- _THE RECORDS_:
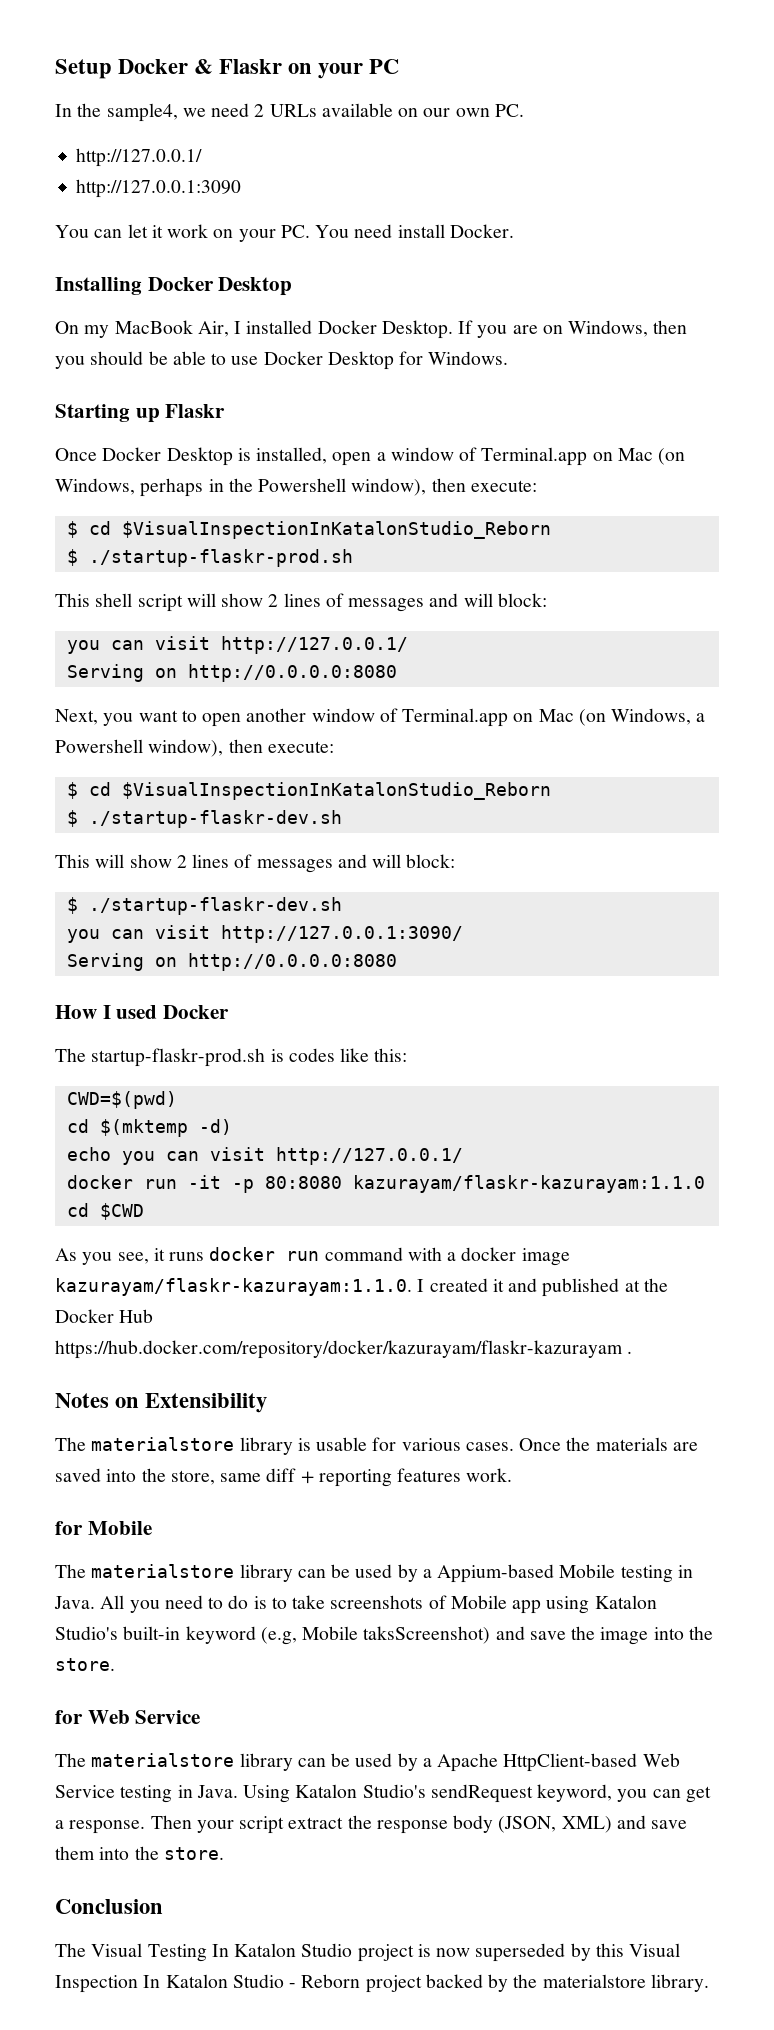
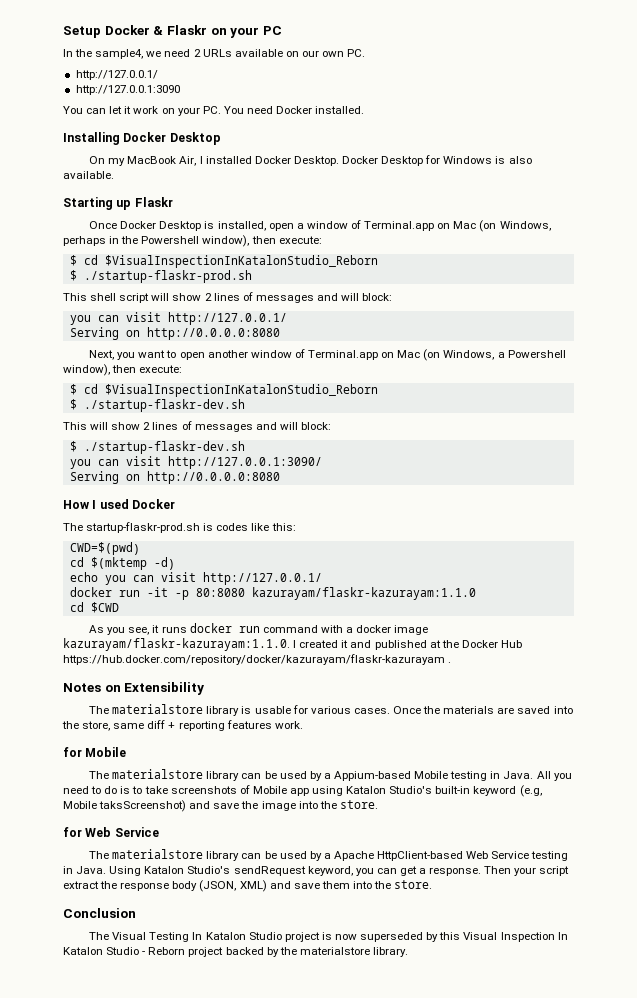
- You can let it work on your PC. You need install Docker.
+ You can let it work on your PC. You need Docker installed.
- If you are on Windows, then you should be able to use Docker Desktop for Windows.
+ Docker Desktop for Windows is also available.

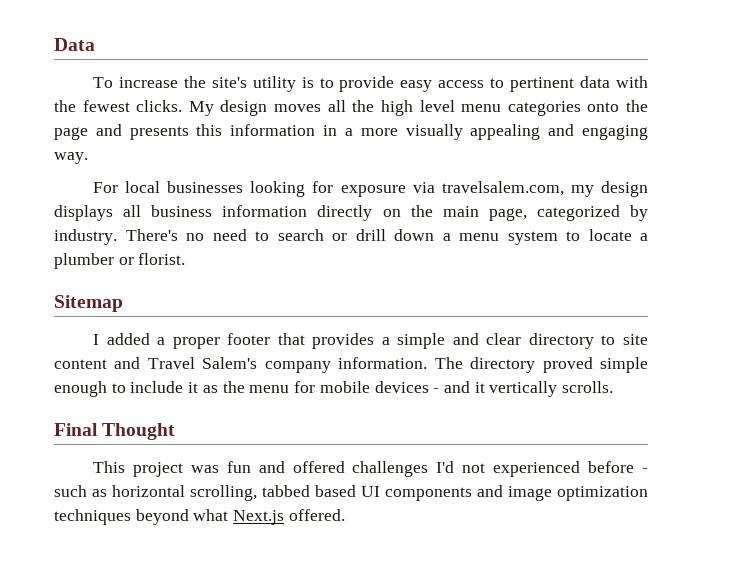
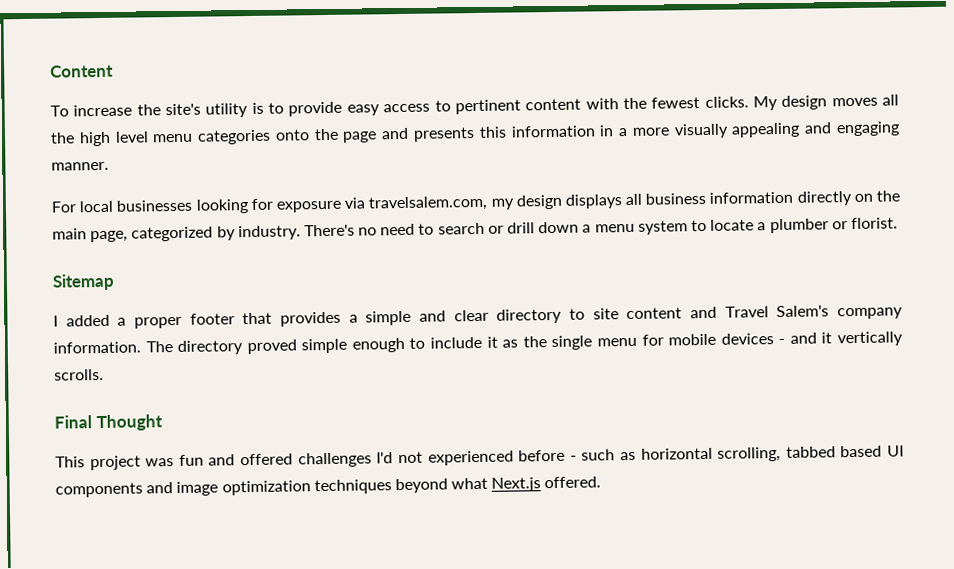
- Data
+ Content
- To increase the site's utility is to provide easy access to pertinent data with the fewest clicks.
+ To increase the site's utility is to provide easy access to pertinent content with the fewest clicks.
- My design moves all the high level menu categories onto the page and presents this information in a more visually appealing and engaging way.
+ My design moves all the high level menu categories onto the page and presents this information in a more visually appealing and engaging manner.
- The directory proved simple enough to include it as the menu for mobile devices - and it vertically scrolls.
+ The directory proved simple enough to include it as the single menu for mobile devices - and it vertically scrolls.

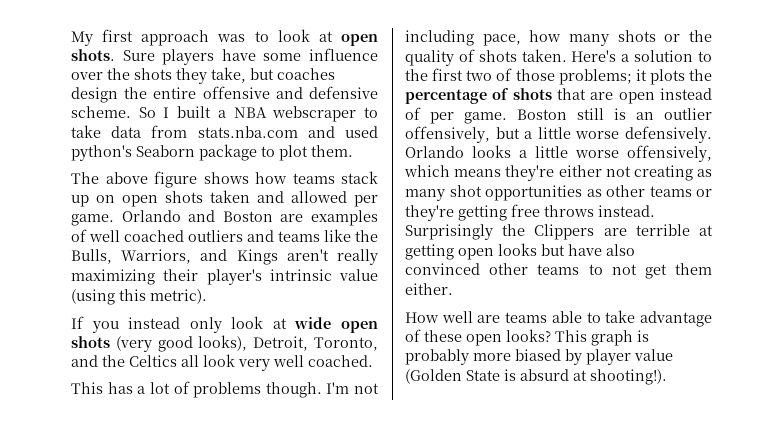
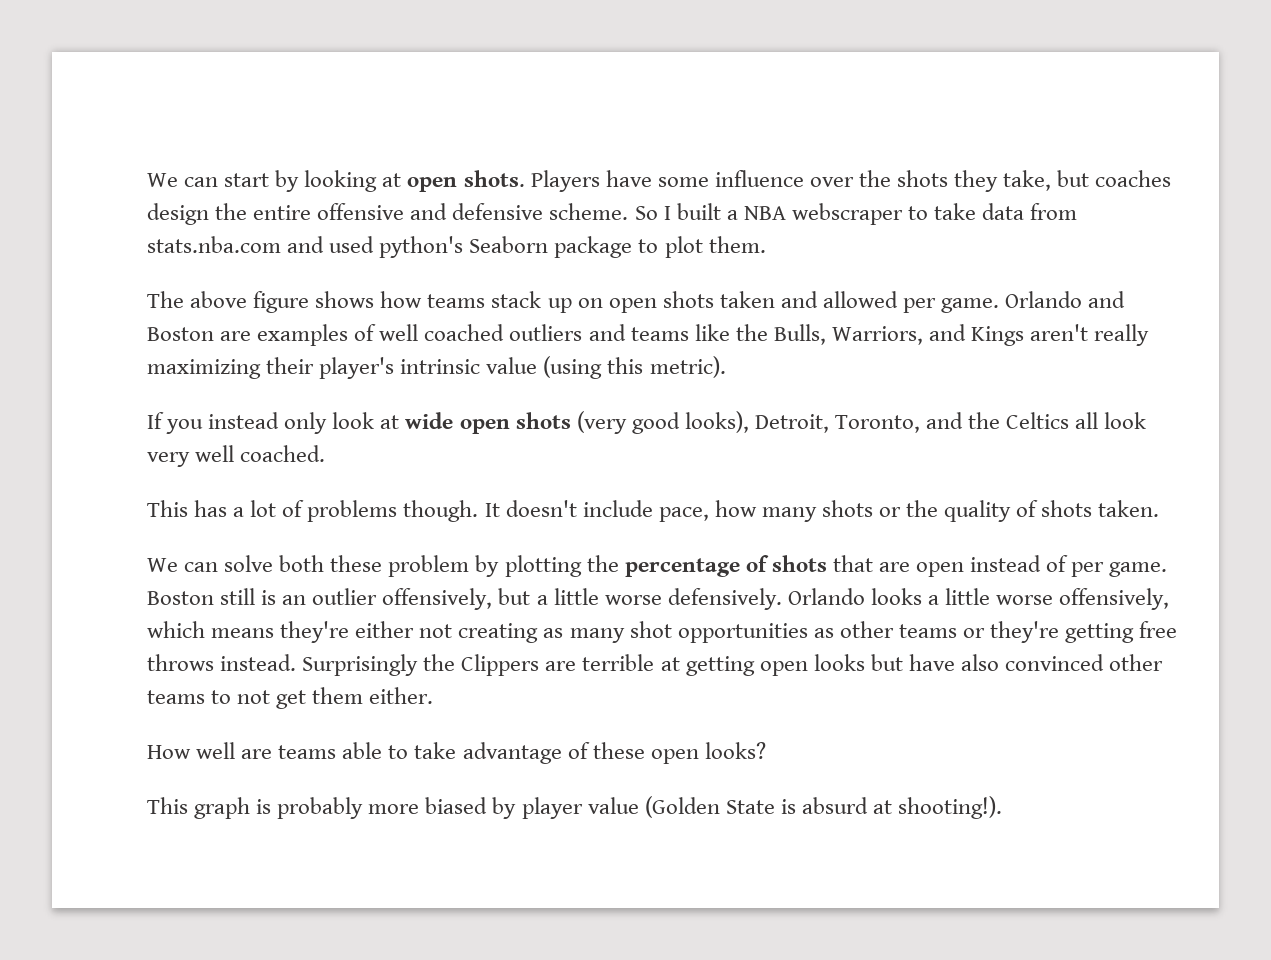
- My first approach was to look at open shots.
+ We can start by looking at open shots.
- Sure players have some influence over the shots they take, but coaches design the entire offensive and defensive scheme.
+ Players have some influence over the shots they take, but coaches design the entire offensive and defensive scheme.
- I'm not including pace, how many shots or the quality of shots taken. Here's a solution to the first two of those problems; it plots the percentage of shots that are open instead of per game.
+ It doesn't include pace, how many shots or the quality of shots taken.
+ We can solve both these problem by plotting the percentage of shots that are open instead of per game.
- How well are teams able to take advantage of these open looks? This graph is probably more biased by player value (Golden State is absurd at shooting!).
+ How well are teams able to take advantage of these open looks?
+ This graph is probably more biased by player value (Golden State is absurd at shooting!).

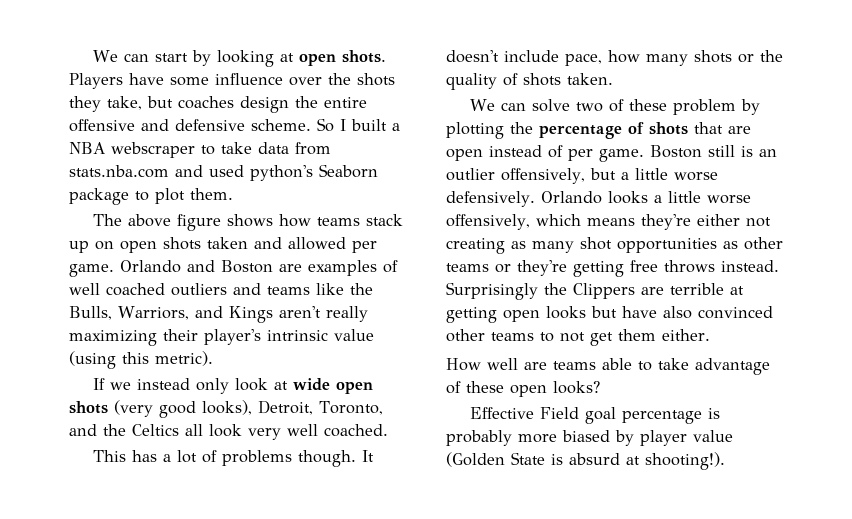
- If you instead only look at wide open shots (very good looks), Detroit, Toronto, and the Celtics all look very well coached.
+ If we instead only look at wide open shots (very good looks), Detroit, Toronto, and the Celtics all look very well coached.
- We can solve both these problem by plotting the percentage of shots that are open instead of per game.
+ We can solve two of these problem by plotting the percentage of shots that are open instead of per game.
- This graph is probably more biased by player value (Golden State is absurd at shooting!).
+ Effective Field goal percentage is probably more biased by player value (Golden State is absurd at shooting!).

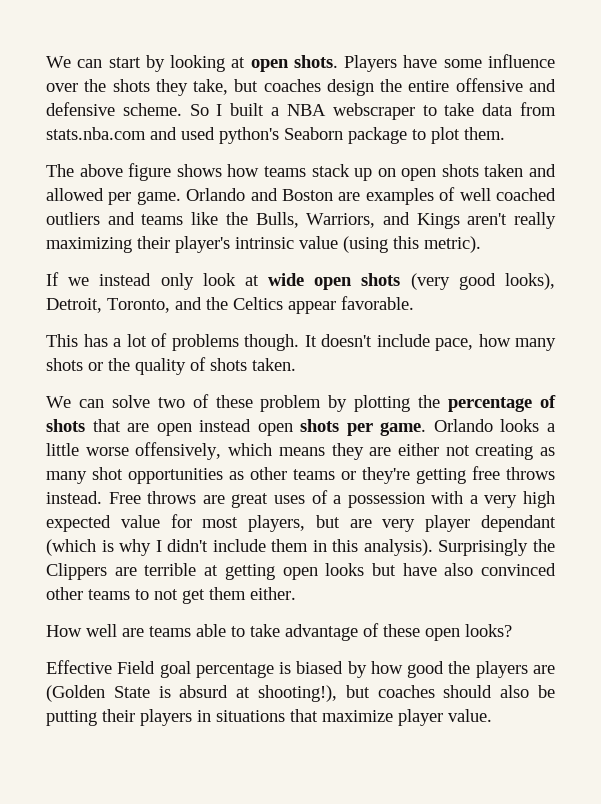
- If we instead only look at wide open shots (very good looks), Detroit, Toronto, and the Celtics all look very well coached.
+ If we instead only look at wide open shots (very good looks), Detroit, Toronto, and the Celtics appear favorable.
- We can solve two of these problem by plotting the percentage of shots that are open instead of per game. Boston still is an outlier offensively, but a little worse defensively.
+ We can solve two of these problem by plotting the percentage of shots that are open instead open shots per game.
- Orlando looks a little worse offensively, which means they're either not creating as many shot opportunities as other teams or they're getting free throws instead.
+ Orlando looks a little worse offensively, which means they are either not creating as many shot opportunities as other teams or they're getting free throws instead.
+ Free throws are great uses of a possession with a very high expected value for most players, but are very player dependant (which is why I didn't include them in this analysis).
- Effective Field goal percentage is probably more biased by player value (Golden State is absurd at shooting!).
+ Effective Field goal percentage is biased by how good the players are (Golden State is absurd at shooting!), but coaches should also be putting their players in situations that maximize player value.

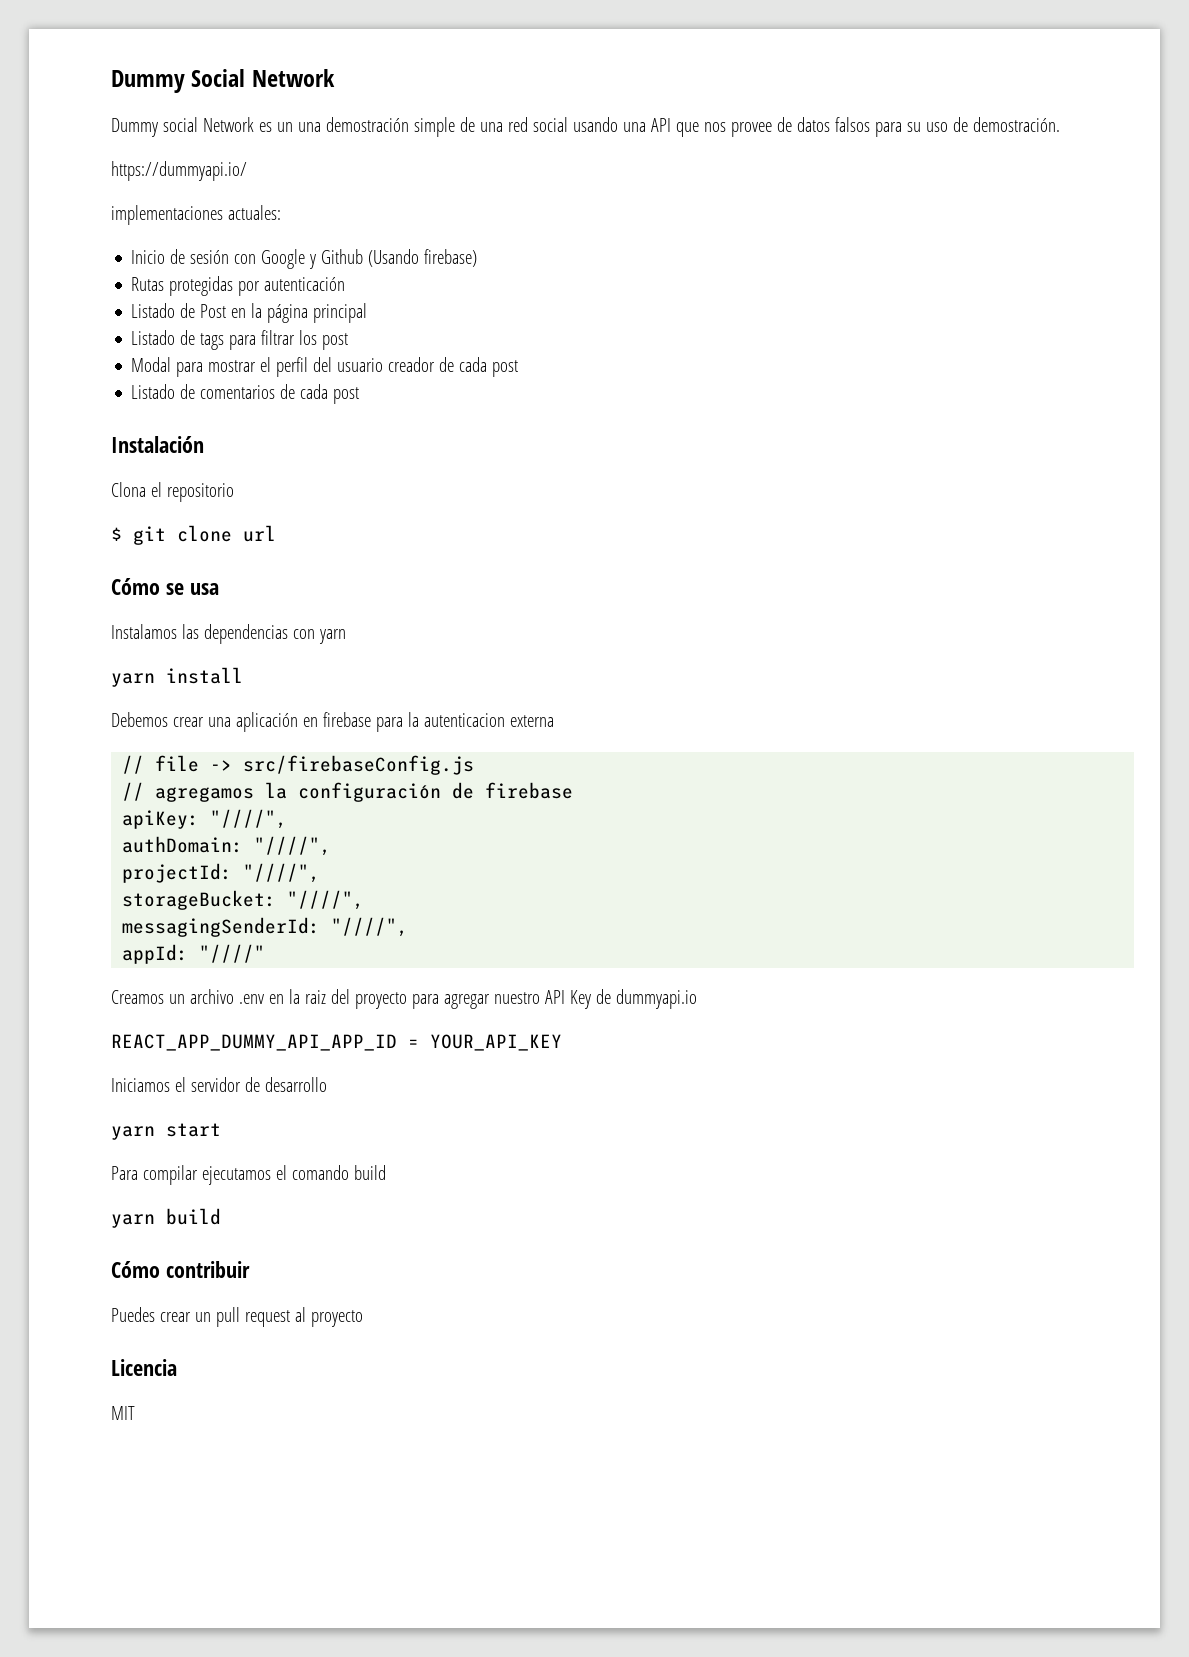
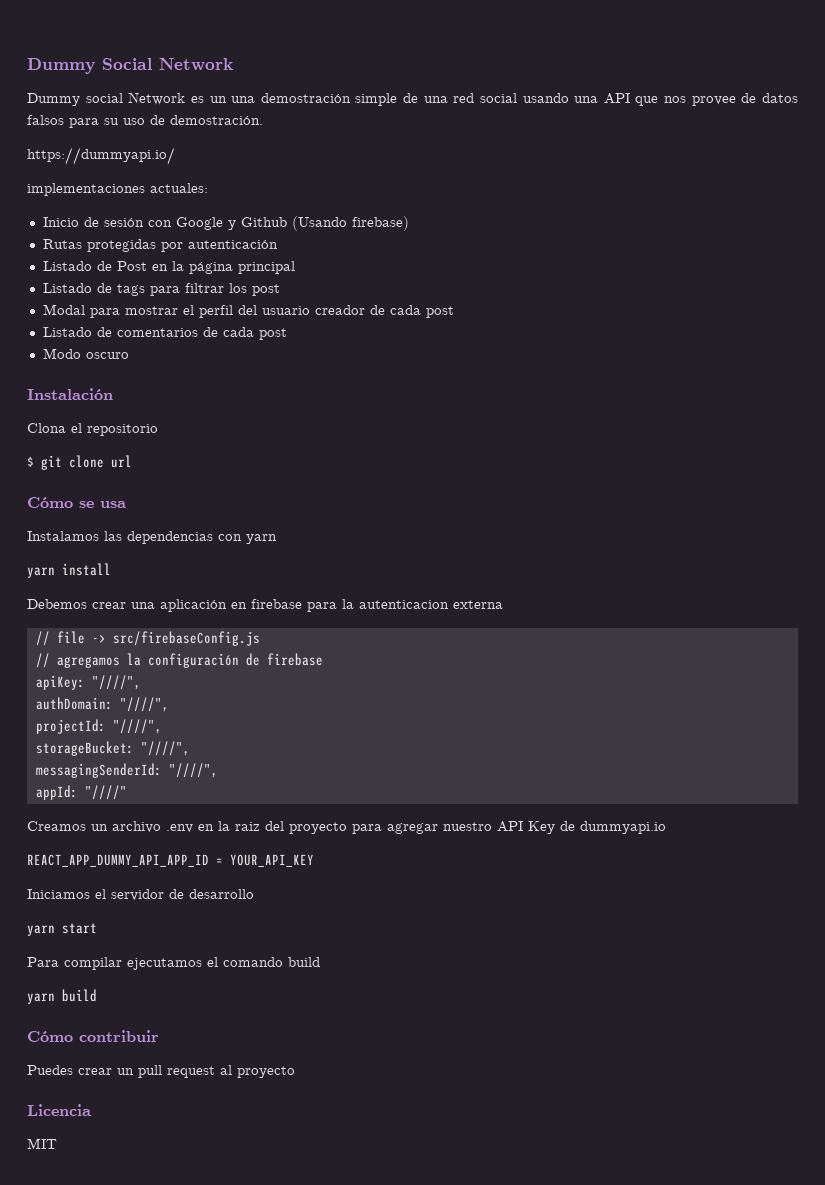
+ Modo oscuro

- _WORK INSTRUCTIONS_: All that is needed is the exact run of lines from the start of the material above through the one containing "- The directory", pictures left out.

- _PROBLEM SOLUTION_:
- You can let it work on your PC. You need install Docker.
+ You can let it work on your PC. You need Docker installed.
- If you are on Windows, then you should be able to use Docker Desktop for Windows.
+ Docker Desktop for Windows is also available.

- Data
+ Content
- To increase the site's utility is to provide easy access to pertinent data with the fewest clicks.
+ To increase the site's utility is to provide easy access to pertinent content with the fewest clicks.
- My design moves all the high level menu categories onto the page and presents this information in a more visually appealing and engaging way.
+ My design moves all the high level menu categories onto the page and presents this information in a more visually appealing and engaging manner.
- The directory proved simple enough to include it as the menu for mobile devices - and it vertically scrolls.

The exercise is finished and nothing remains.